Practices associated with physical examinations in Eastern European culture are different from those in American medical culture. In Eastern Europe, hospital gowns are not provided during examinations. Most patients are examined in their undergarments; nudity is not considered shameful.
Some immigrants from Eastern Europe may be distrustful of physicians and reject health recommendations, such as refusing to take medications as prescribed or combining medications and therapies with home remedies and treatments. Home remedies are often used prior to seeking medical attention, such as oil rubs, mud or steam baths, and exposure to fresh air and sunlight. The “bonki” is a cold and flu remedy where glass cups are pressed on a sick person’s back and shoulders to ease symptoms. The bonki often leaves behind bruises and welts, which may be misinterpreted as a sign of physical abuse. When a Russian person is ill, family members and friends are expected to visit in order to provide support to the individual and immediate family. Bad health news is not given to a person who is ill or disabled. The family does not want the person to become anxious. It is commonly believed that the individual needs to be at peace so physical and emotional conditions do not worsen. The family prefers to receive the news first, then decides whether or not to tell the patient of the condition and prognosis. Eastern European immigrants tend to appreciate the high quality medical care, equipment, and variety of medications available in America. They especially value the right to choose their own physician and receive follow-up care from that same physician. They appreciate having excellent medical services available in cities and remote areas, with preventive check-ups covered by insurance, home health aides, transportation services, and programs like meals on wheels.

Death and dying
To ensure a more peaceful death, family may believe that the patient should not know of imminent death.

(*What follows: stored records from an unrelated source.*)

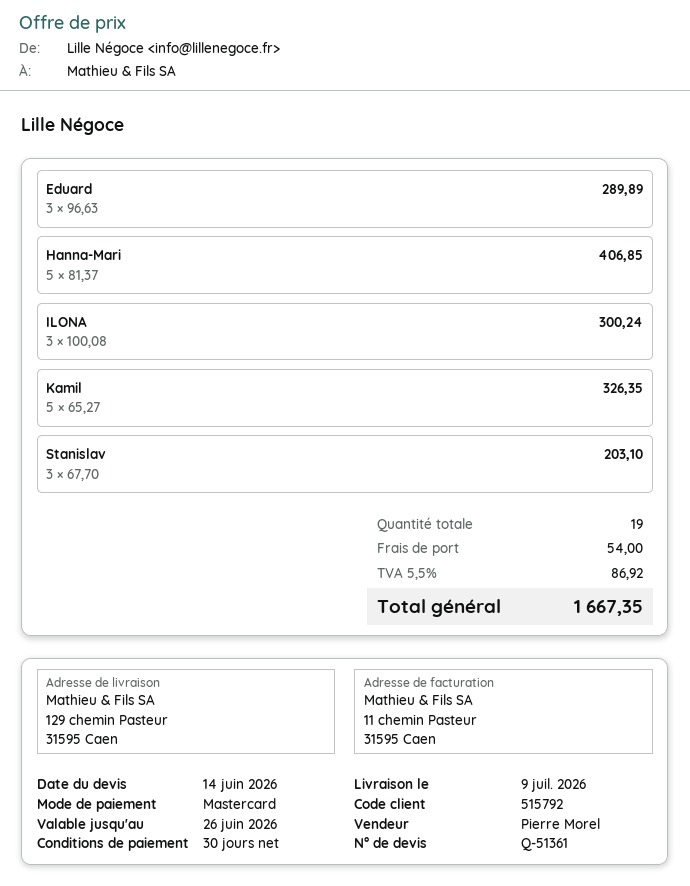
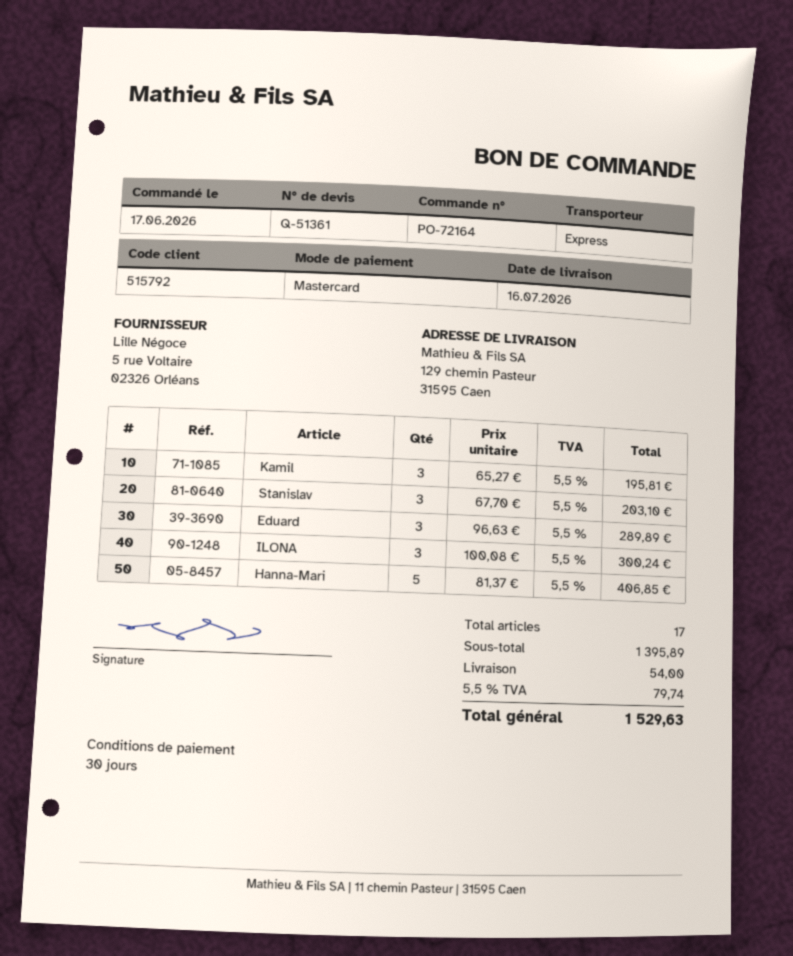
delivery date: 2026-07-09 -> 2026-07-16
Kamil: 5 x 65.27 = 326.35 -> 3 x 65.27 = 195.81
total quantity: 19 -> 17
tax: 5.5% = 86.92 -> 5.5% = 79.74
total: 1667.35 -> 1529.63

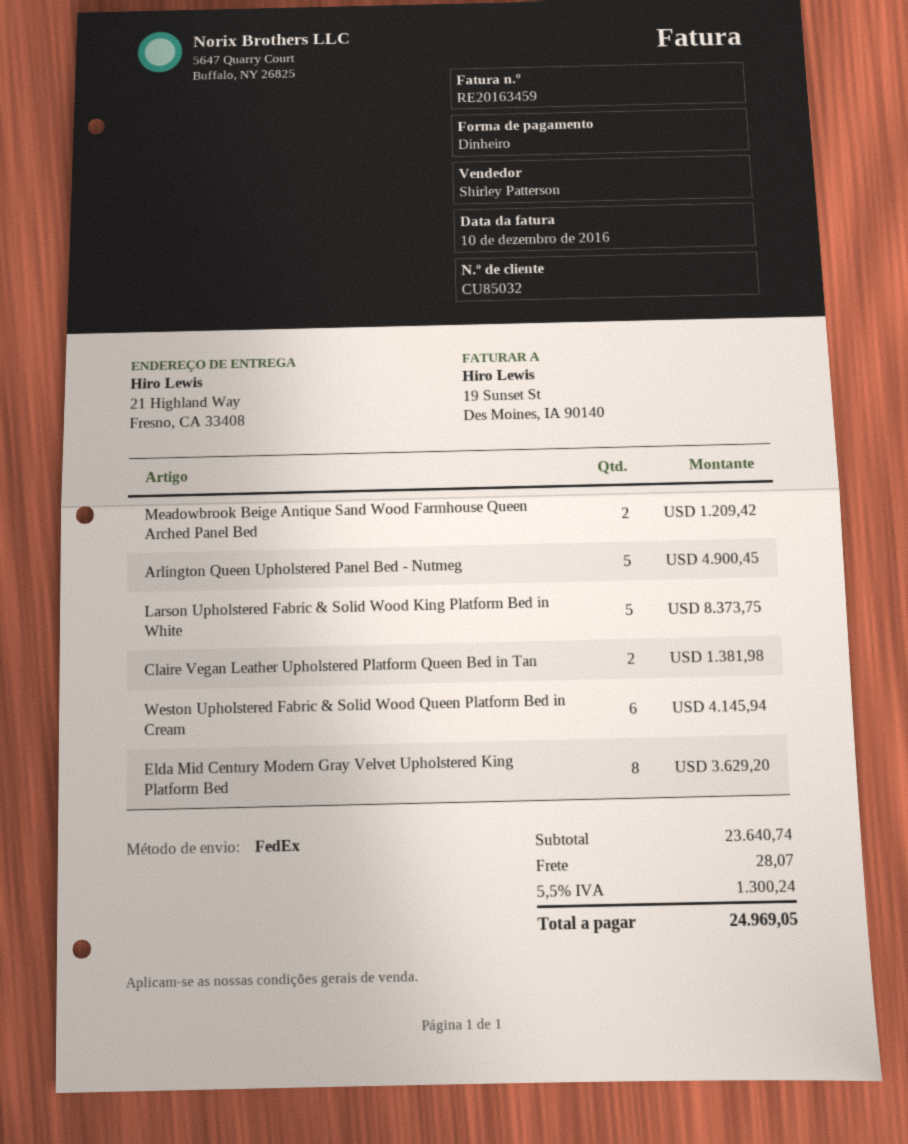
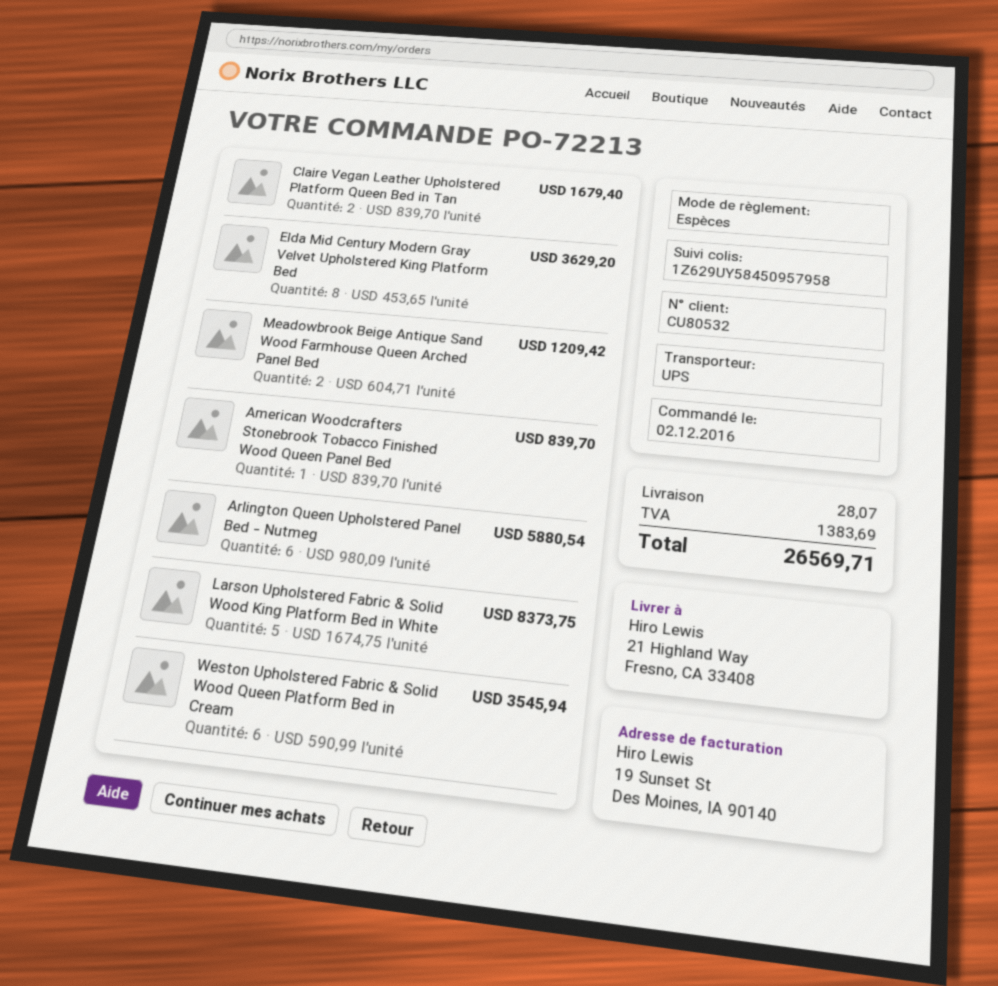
customer number: CU85032 -> CU80532
shipping method: FedEx -> UPS
Arlington Queen Upholstered Panel Bed - Nutmeg: 5 for 4900.45 -> 6 for 5880.54
Claire Vegan Leather Upholstered Platform Queen Bed in Tan: 2 for 1381.98 -> 2 for 1679.40
Weston Upholstered Fabric & Solid Wood Queen Platform Bed in Cream: 6 for 4145.94 -> 6 for 3545.94
American Woodcrafters Stonebrook Tobacco Finished Wood Queen Panel Bed: none -> 1 for 839.70
tax: 1300.24 -> 1383.69
total: 24969.05 -> 26569.71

The moment of death and the patient’s last words are highly significant. In some cases families may prefer to care for the patient at home rather than a nursing home. Some family members may ask a rabbi, priest, or others to pray for the patient. Depending on the person’s religion, family members may want to wash and dress the body. Jewish families never leave the body alone until after burial as a sign of respect. Some Jews believe that the body should remain intact. Because both Christians and Jews believe the body is sacred, organ donation is uncommon. Most Russians will refuse autopsy. Jewish law forbids euthanasia and assisted suicide.

Culture in context
Culture is essential in assessing a person’s health and well-being. Understanding a patient’s practice of cultural norms can allow providers to quickly build rapport and ensure effective patient-provider communication. Efforts to reduce health disparities must be holistic, addressing the physical, emotional, and spiritual health of individuals and families. Also important is making connections with community members and recognizing conditions in the community. Get to know your patients on an individual level. Not all patients from diverse populations conform to commonly known culture-specific behaviors, beliefs, and actions. Generalizations in this material may not apply to your patients.